▶ **Goal of the exercise**
An exact copy of every record, without the pictures, is what should come back.
Segment Open
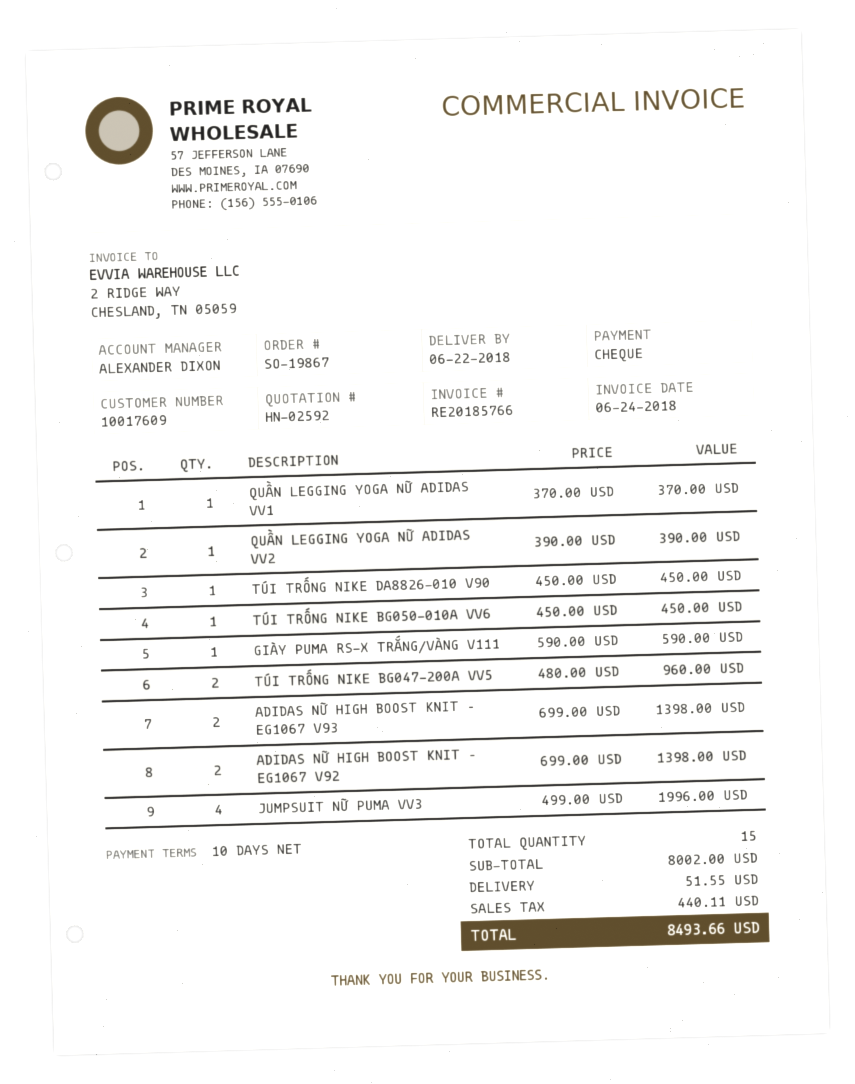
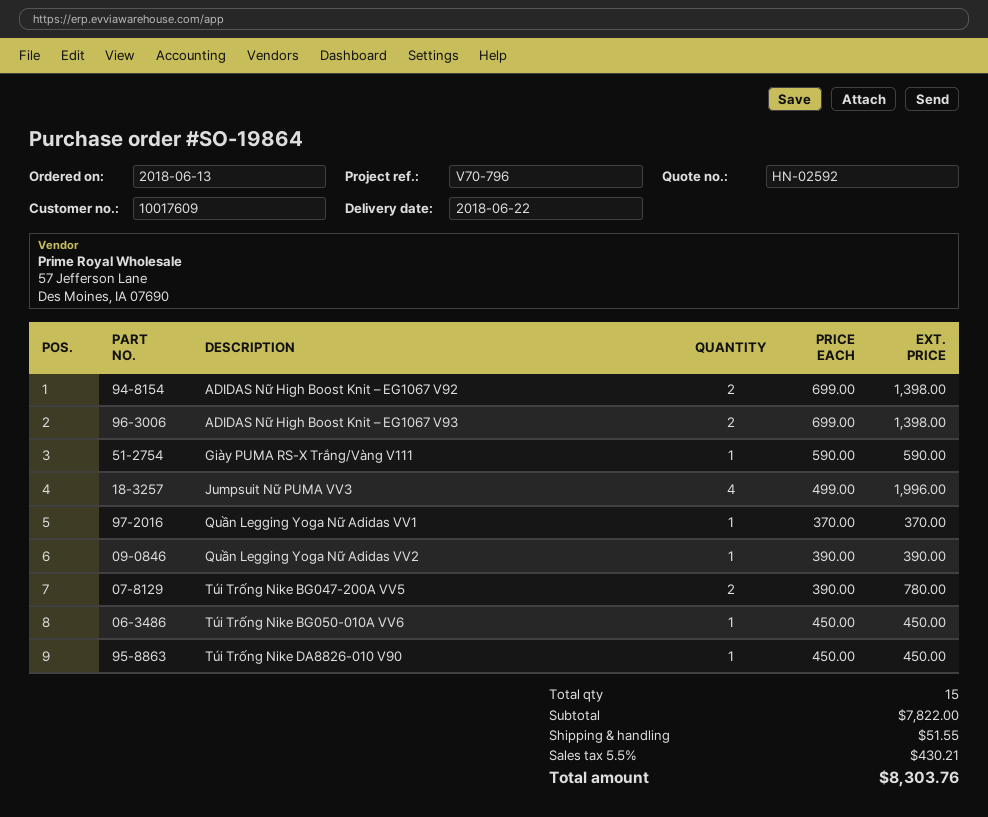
order number: SO-19867 -> SO-19864
TÚI TRỐNG NIKE BG047-200A VV5: 2 x 480.00 = 960.00 -> 2 x 390.00 = 780.00
subtotal: 8002.00 -> 7822.00
tax: 440.11 -> 430.21
total: 8493.66 -> 8303.76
Segment Closed
▶ **Output of the task**
order number: SO-19867 -> SO-19864
TÚI TRỐNG NIKE BG047-200A VV5: 2 x 480.00 = 960.00 -> 2 x 390.00 = 780.00
subtotal: 8002.00 -> 7822.00
tax: 440.11 -> 430.21
total: 8493.66 -> 8303.76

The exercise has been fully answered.